2014 yılı Bilderberg Toplantısı na Türkiye'den Mustafa Koç: Koç Holding Başkanı, Umut Oran: CHP Genel Başkan Yardımcısı, Nilüfer Göle: Sosyolog, öğretim üyesi, Ümit Taftalı: İnan Kıraç Vakfı Yönetim Kurulu Üyesi, Cengiz Çandar: Gazeteci.
Küresel sorun ve çözüm önerilerinin tartışıldığı 2015 yılı toplantısının gündeminde, istihbarat, siber güvenlik, kimyasal silah ve terör tehdidi, Avrupa stratejisi, küreselleşme, Yunanistan, İran, Ortadoğu ve Rusya olmuş, toplantı Avusturya'nın Tirol bölgesinde yapılmıştır.

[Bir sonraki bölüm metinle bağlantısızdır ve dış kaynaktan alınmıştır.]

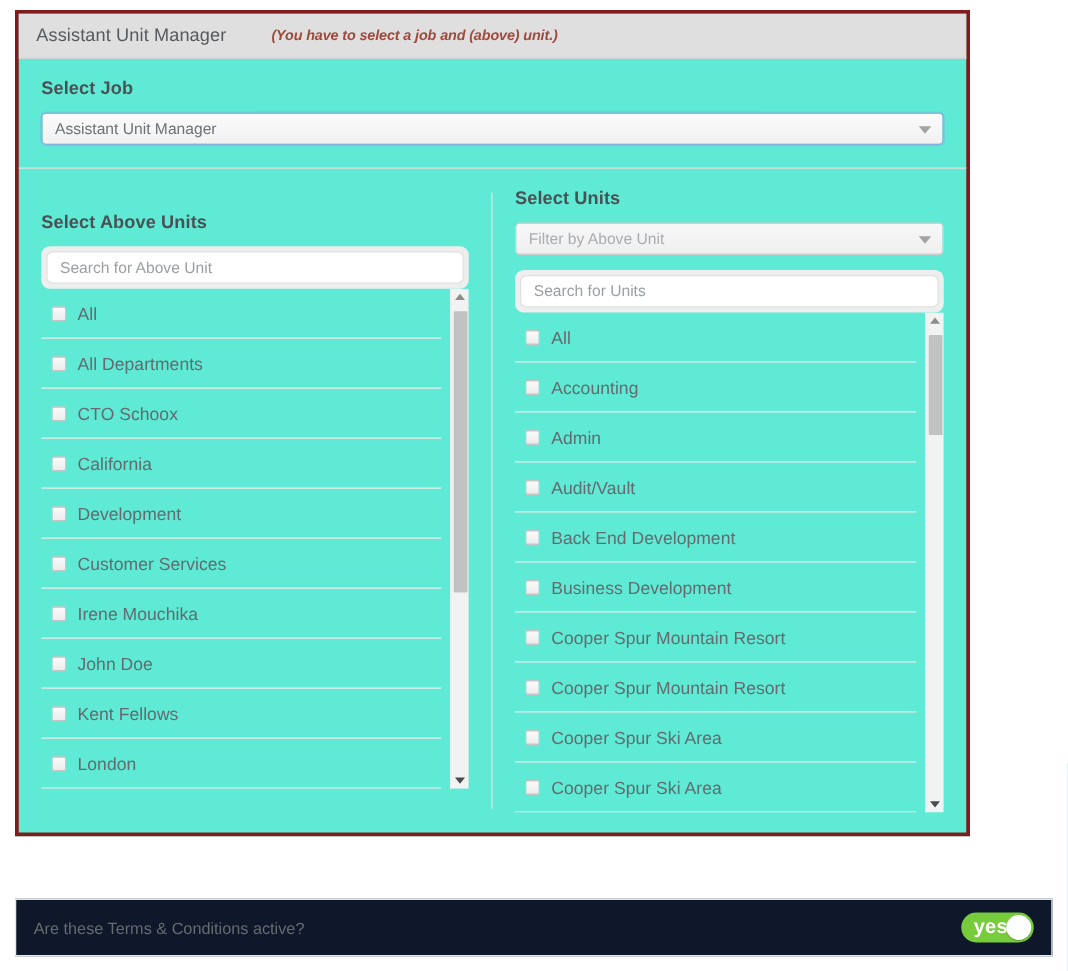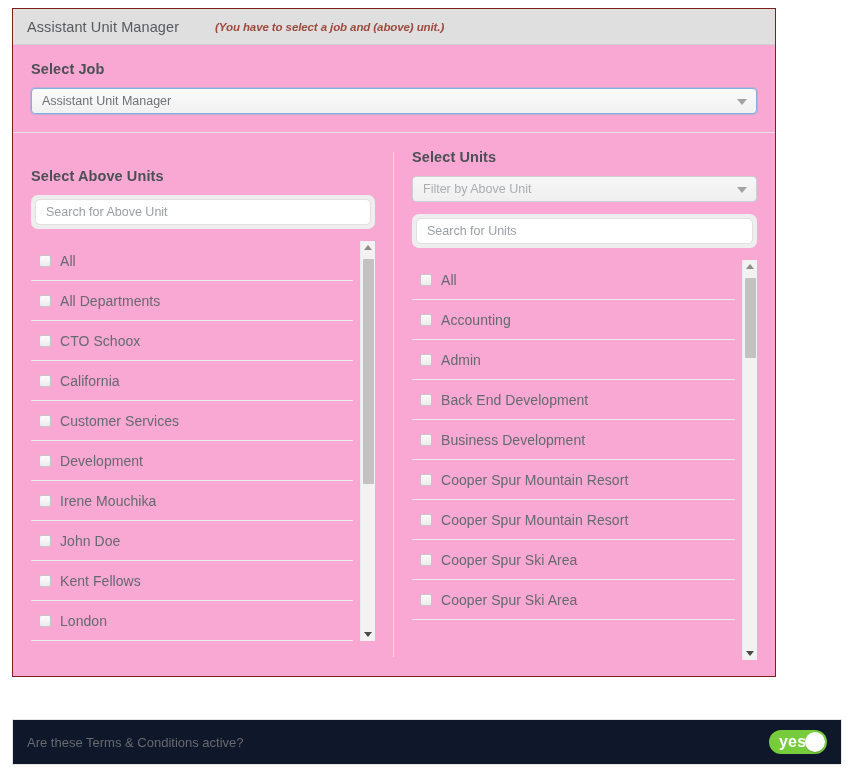--- a/index.html
+++ b/index.html
@@ -16,8 +16,8 @@
     position: absolute;
     left: 12px; top: 8px;
     width: 764px;
-    background: #f9a8d4;
-    border: 1px solid #7f1d1d;
+    background: #5eead4;
+    border: 3px solid #7f1d1d;
   }
 
   .card-header {

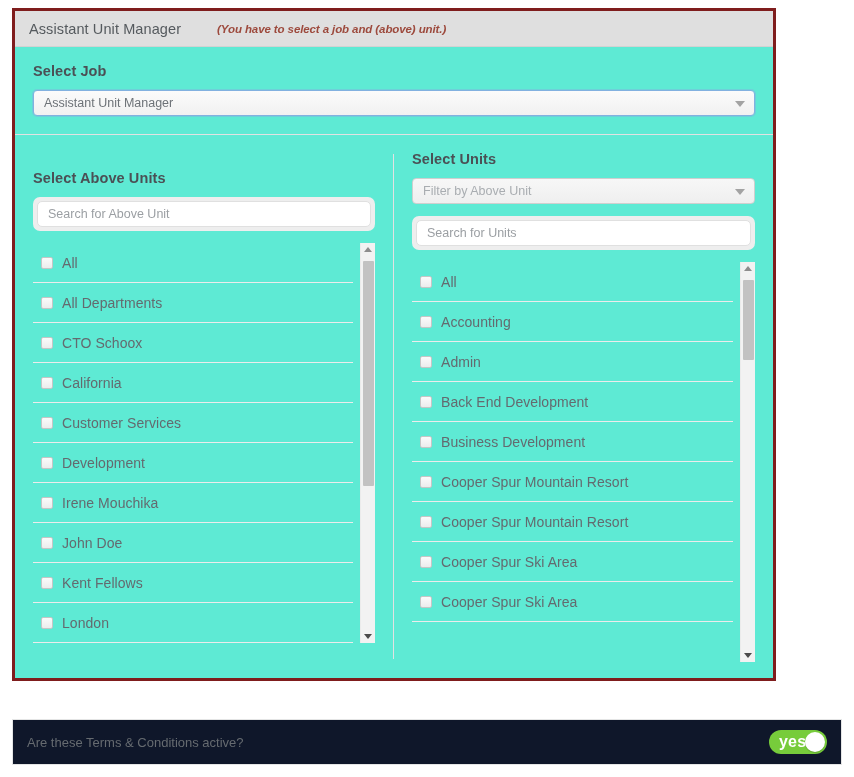--- a/index.html
+++ b/index.html
@@ -101,7 +101,6 @@
     background: #eeeeee;
     border-radius: 7px;
     padding: 4px;
-    margin-bottom: 12px;
   }
   .search-input {
     width: 100%;

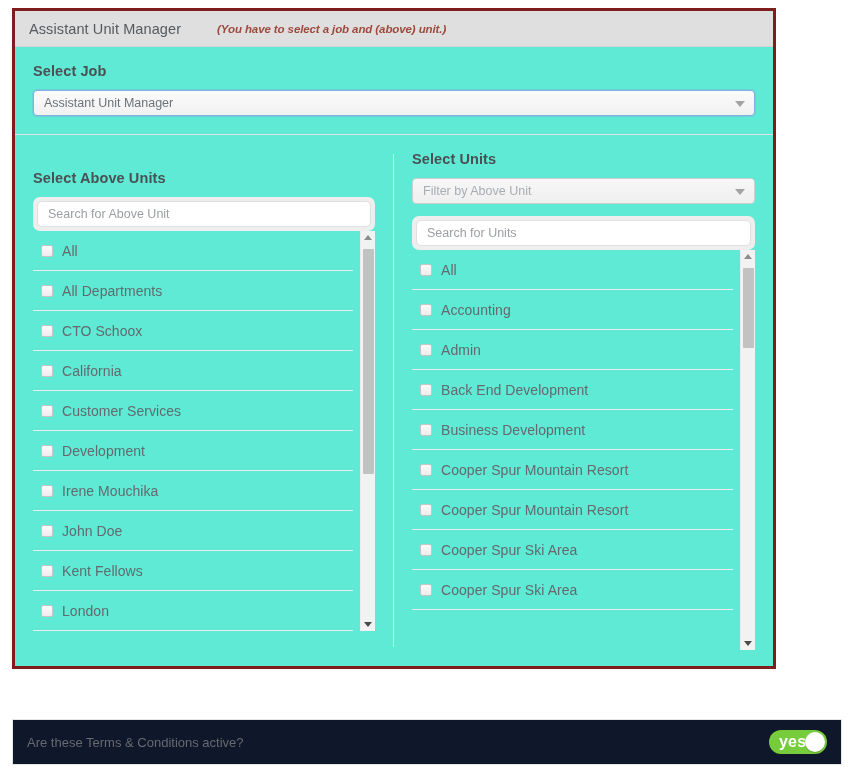--- a/index.html
+++ b/index.html
@@ -317,6 +317,10 @@
           </div>
           <div class="list-item">
             <span class="chk"></span>
+            <span class="item-label">Audit/Vault</span>
+          </div>
+          <div class="list-item">
+            <span class="chk"></span>
             <span class="item-label">Back End Development</span>
           </div>
           <div class="list-item">

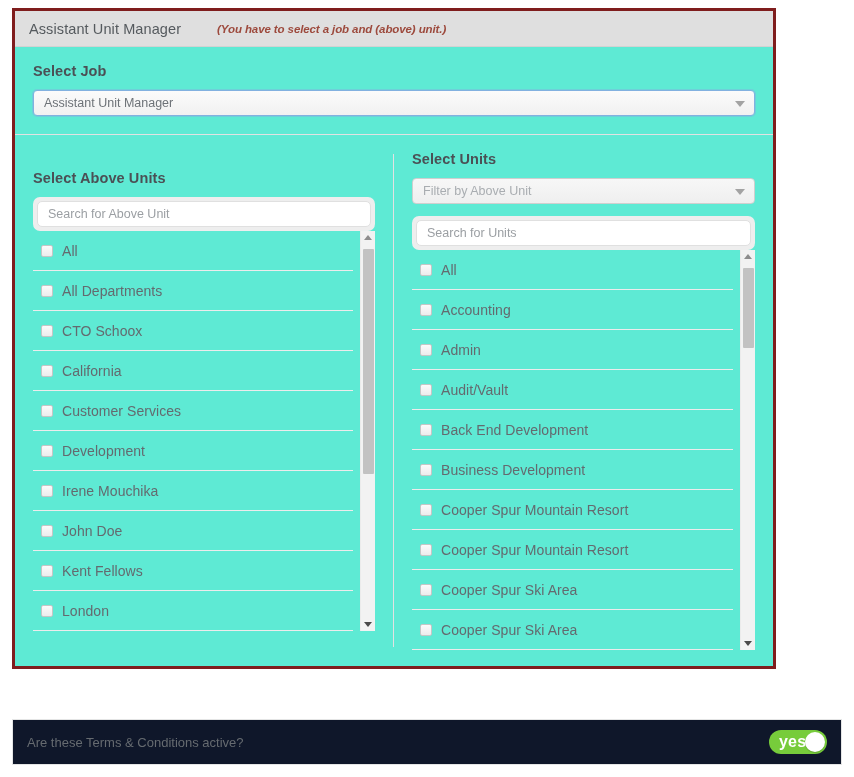--- a/index.html
+++ b/index.html
@@ -260,11 +260,11 @@
           </div>
           <div class="list-item">
             <span class="chk"></span>
+            <span class="item-label">Development</span>
+          </div>
+          <div class="list-item">
+            <span class="chk"></span>
             <span class="item-label">Customer Services</span>
-          </div>
-          <div class="list-item">
-            <span class="chk"></span>
-            <span class="item-label">Development</span>
           </div>
           <div class="list-item">
             <span class="chk"></span>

Toplantıya, aralarında cumhurbaşkanı, başbakan, ekonomi bakanları, milletvekilleri, medya patronları, teknoloji devleri, bankacılar ve düşünce kuruluşlarından önemli isimlerin bulunduğu 22 ülkeden 140 civarında misafir katılmıştır.
2015 yılı Bilderberg Toplantısı na, Türkiye'den, CHP Genel Başkan Yardımcısı Selin Sayek Böke, CHP'den milletvekili seçilen İlhan Kesici, Koç Holding Yönetim Kurulu Başkanı Mustafa Koç, Google ve Twitter'in Türkiye'deki avukatı Gönenç Gürkaynak, gazeteciler Nuray Mert ve Soli Özel ve Kimyasal Silahların Yasaklanması Örgütü Genel Direktörü Ahmet Üzümcü katılmıştır.
SONUÇ: Dünyanın nereye gittiğini, bu gidişatta ülkelere, kurumlara ve kişilere dağıtılacak rolleri öğrenmek ve şifreleri çözmek istiyorsak Bilderberg toplantılarını ve katılanları iyi izlememiz gerekiyor.